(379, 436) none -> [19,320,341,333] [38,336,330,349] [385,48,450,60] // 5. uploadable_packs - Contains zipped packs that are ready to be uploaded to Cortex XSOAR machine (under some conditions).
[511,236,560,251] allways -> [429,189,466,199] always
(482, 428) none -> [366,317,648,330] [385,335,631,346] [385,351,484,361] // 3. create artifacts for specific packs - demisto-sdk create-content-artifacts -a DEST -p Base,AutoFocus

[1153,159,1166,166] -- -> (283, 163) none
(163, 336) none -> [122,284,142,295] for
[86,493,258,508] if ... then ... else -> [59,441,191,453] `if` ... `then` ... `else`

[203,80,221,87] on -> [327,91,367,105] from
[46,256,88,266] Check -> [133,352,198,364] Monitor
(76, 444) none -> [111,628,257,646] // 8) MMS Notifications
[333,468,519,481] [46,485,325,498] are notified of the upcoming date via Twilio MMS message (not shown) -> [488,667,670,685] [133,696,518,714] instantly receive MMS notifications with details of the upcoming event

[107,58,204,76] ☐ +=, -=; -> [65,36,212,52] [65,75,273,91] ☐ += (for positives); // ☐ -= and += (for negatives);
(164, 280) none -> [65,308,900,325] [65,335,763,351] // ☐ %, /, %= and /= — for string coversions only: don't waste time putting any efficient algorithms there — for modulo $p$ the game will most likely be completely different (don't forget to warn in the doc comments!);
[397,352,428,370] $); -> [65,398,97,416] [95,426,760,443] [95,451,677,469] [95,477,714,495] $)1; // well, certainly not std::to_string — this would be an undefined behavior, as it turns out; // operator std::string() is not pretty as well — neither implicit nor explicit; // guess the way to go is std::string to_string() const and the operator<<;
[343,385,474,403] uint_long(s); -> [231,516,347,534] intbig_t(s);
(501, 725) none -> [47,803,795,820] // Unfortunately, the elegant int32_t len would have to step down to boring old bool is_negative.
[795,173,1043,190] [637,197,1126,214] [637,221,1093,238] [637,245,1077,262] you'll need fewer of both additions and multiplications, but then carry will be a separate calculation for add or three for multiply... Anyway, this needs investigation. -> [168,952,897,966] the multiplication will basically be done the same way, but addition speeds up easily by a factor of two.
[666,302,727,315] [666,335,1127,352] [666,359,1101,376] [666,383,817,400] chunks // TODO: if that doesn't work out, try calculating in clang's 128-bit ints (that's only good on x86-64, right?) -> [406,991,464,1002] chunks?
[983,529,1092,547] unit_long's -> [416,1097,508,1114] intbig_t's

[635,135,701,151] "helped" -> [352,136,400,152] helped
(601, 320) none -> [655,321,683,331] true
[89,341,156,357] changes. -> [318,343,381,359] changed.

How to complete this task: Give a word-for-word restatement of every record.

Result for this task:
(379, 436) none -> [19,320,341,333] [38,336,330,349] [385,48,450,60] // 5. uploadable_packs - Contains zipped packs that are ready to be uploaded to Cortex XSOAR machine (under some conditions).
[511,236,560,251] allways -> [429,189,466,199] always
(482, 428) none -> [366,317,648,330] [385,335,631,346] [385,351,484,361] // 3. create artifacts for specific packs - demisto-sdk create-content-artifacts -a DEST -p Base,AutoFocus

[1153,159,1166,166] -- -> (283, 163) none
(163, 336) none -> [122,284,142,295] for
[86,493,258,508] if ... then ... else -> [59,441,191,453] `if` ... `then` ... `else`

[203,80,221,87] on -> [327,91,367,105] from
[46,256,88,266] Check -> [133,352,198,364] Monitor
(76, 444) none -> [111,628,257,646] // 8) MMS Notifications
[333,468,519,481] [46,485,325,498] are notified of the upcoming date via Twilio MMS message (not shown) -> [488,667,670,685] [133,696,518,714] instantly receive MMS notifications with details of the upcoming event

[107,58,204,76] ☐ +=, -=; -> [65,36,212,52] [65,75,273,91] ☐ += (for positives); // ☐ -= and += (for negatives);
(164, 280) none -> [65,308,900,325] [65,335,763,351] // ☐ %, /, %= and /= — for string coversions only: don't waste time putting any efficient algorithms there — for modulo $p$ the game will most likely be completely different (don't forget to warn in the doc comments!);
[397,352,428,370] $); -> [65,398,97,416] [95,426,760,443] [95,451,677,469] [95,477,714,495] $)1; // well, certainly not std::to_string — this would be an undefined behavior, as it turns out; // operator std::string() is not pretty as well — neither implicit nor explicit; // guess the way to go is std::string to_string() const and the operator<<;
[343,385,474,403] uint_long(s); -> [231,516,347,534] intbig_t(s);
(501, 725) none -> [47,803,795,820] // Unfortunately, the elegant int32_t len would have to step down to boring old bool is_negative.
[795,173,1043,190] [637,197,1126,214] [637,221,1093,238] [637,245,1077,262] you'll need fewer of both additions and multiplications, but then carry will be a separate calculation for add or three for multiply... Anyway, this needs investigation. -> [168,952,897,966] the multiplication will basically be done the same way, but addition speeds up easily by a factor of two.
[666,302,727,315] [666,335,1127,352] [666,359,1101,376] [666,383,817,400] chunks // TODO: if that doesn't work out, try calculating in clang's 128-bit ints (that's only good on x86-64, right?) -> [406,991,464,1002] chunks?
[983,529,1092,547] unit_long's -> [416,1097,508,1114] intbig_t's

[635,135,701,151] "helped" -> [352,136,400,152] helped
(601, 320) none -> [655,321,683,331] true
[89,341,156,357] changes. -> [318,343,381,359] changed.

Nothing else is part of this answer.